=== Working data ===

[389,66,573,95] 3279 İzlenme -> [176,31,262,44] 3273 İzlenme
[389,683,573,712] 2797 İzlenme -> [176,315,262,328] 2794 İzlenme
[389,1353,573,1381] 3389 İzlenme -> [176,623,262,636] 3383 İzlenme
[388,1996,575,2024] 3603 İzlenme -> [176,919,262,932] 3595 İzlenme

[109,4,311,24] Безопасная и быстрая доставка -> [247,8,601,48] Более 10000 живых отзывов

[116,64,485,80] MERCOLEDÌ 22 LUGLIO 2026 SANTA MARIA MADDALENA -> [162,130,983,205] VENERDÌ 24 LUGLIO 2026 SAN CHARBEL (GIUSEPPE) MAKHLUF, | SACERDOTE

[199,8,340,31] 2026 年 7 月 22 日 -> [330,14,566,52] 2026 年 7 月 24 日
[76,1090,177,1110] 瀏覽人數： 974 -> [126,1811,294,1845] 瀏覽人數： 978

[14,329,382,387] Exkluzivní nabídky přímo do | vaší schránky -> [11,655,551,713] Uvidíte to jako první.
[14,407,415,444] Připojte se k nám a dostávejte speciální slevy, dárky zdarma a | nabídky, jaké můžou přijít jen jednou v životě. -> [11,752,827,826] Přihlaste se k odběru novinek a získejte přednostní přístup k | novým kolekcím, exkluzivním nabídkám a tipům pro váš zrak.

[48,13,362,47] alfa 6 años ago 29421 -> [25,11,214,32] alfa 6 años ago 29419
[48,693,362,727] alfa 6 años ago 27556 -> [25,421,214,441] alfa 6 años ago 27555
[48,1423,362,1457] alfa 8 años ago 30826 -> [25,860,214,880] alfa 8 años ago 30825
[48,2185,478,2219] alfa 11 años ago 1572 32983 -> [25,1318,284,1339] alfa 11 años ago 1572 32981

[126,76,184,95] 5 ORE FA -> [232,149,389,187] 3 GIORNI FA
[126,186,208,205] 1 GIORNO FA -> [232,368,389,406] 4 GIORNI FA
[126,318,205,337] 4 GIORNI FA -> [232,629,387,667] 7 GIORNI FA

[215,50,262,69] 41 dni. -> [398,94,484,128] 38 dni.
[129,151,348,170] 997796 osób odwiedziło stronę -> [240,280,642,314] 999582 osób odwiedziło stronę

===

Check each line of the entries above, and show every one holding the word "nabídky".

- The completed task -
[14,329,382,387] Exkluzivní nabídky přímo do | vaší schránky -> [11,655,551,713] Uvidíte to jako první.
[14,407,415,444] Připojte se k nám a dostávejte speciální slevy, dárky zdarma a | nabídky, jaké můžou přijít jen jednou v životě. -> [11,752,827,826] Přihlaste se k odběru novinek a získejte přednostní přístup k | novým kolekcím, exkluzivním nabídkám a tipům pro váš zrak.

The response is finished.